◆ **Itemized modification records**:
===============

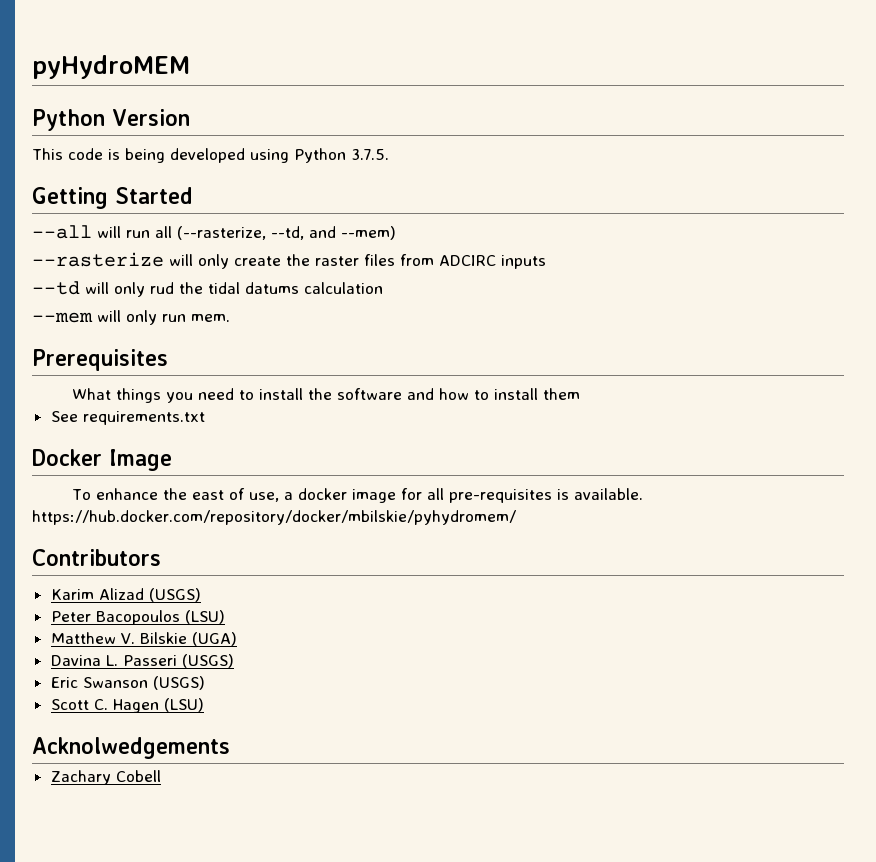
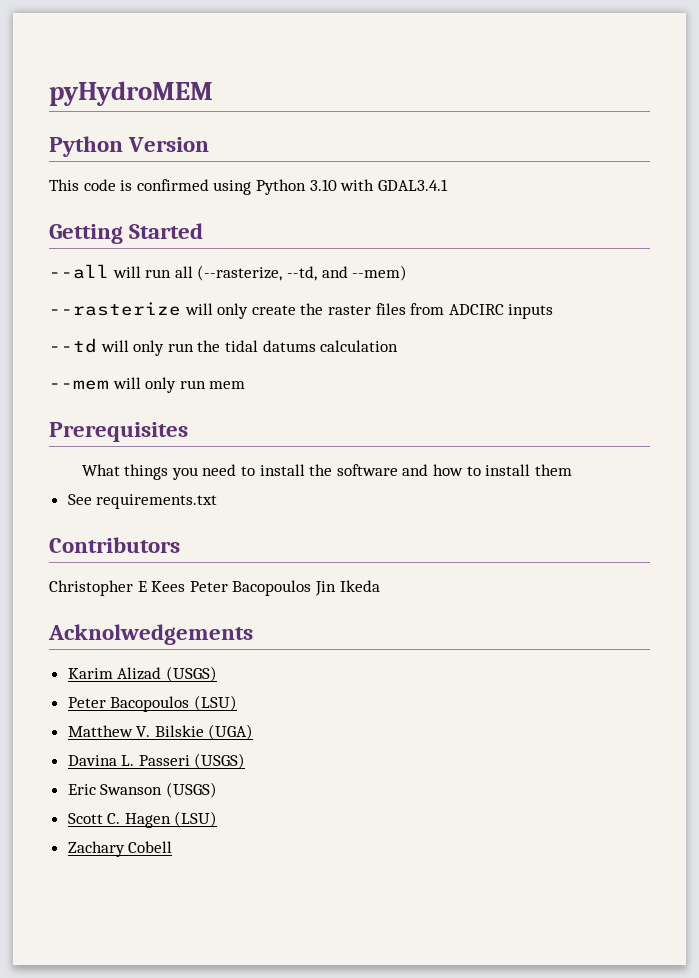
- This code is being developed using Python 3.7.5.
+ This code is confirmed using Python 3.10 with GDAL3.4.1
- --td will only rud the tidal datums calculation
+ --td will only run the tidal datums calculation
- --mem will only run mem.
+ --mem will only run mem
- Docker Image
- To enhance the east of use, a docker image for all pre-requisites is available. https://hub.docker.com/repository/docker/mbilskie/pyhydromem/
  Contributors
+ Christopher E Kees Peter Bacopoulos Jin Ikeda
+ Acknolwedgements
- Acknolwedgements

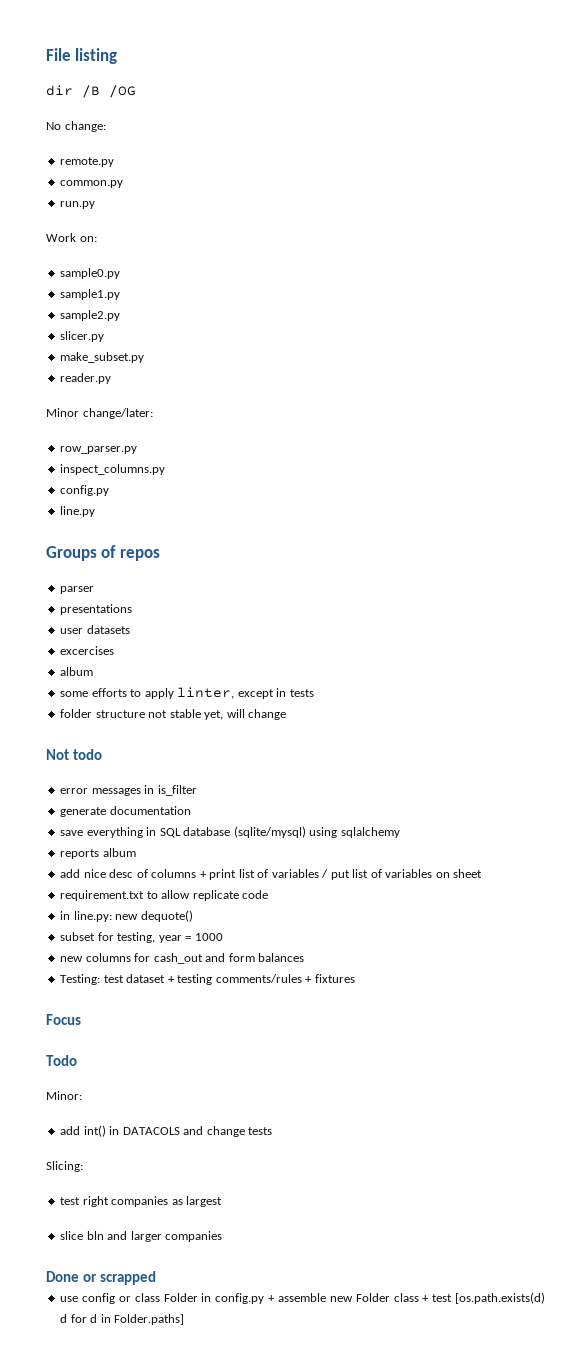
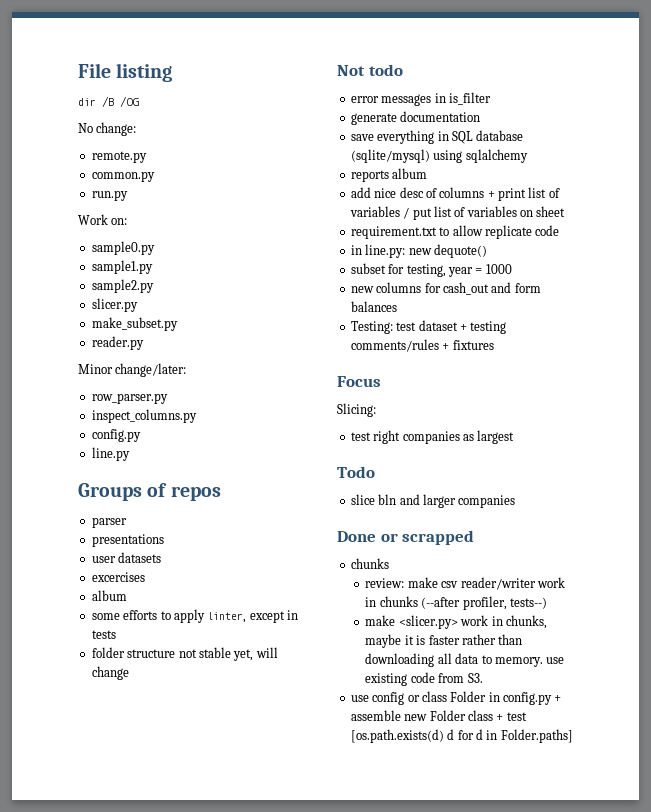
- Todo
- Minor:
- add int() in DATACOLS and change tests
+ Todo
  Done or scrapped
+ chunks
+ review: make csv reader/writer work in chunks (--after profiler, tests--)
+ make <slicer.py> work in chunks, maybe it is faster rather than downloading all data to memory. use existing code from S3.

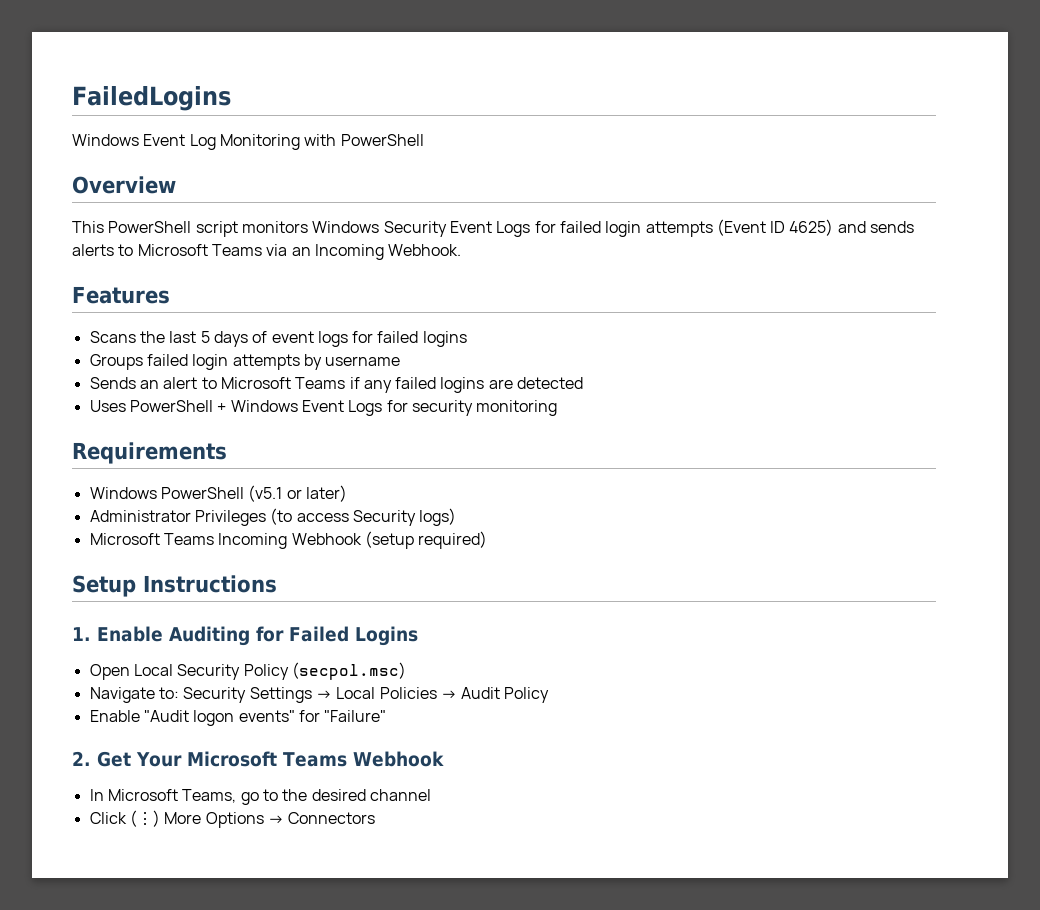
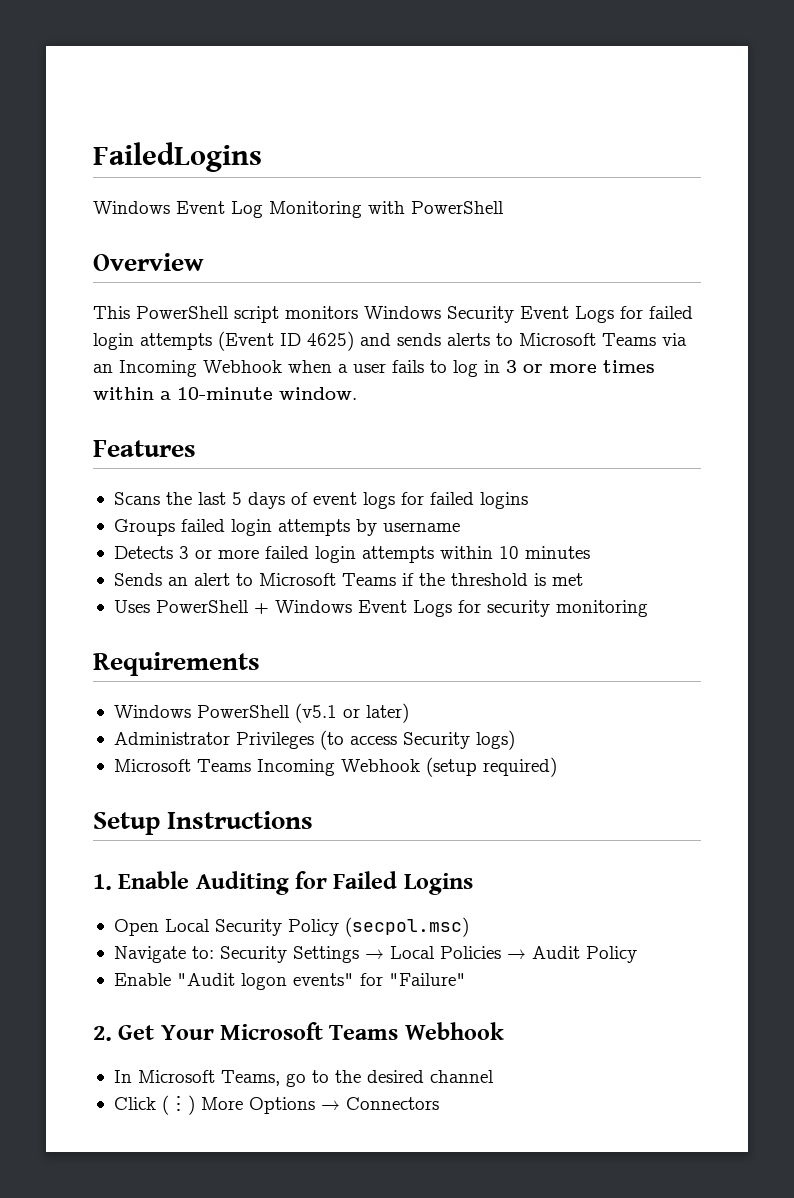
- This PowerShell script monitors Windows Security Event Logs for failed login attempts (Event ID 4625) and sends alerts to Microsoft Teams via an Incoming Webhook.
+ This PowerShell script monitors Windows Security Event Logs for failed login attempts (Event ID 4625) and sends alerts to Microsoft Teams via an Incoming Webhook when a user fails to log in 3 or more times within a 10-minute window.
+ Detects 3 or more failed login attempts within 10 minutes
- Sends an alert to Microsoft Teams if any failed logins are detected
+ Sends an alert to Microsoft Teams if the threshold is met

===============

◆ **EXERCISE DESCRIPTION**: If a line of the entries holds the word "calculation", copy it out.

◆ **ANSWER TO THIS TASK**:
- --td will only rud the tidal datums calculation
+ --td will only run the tidal datums calculation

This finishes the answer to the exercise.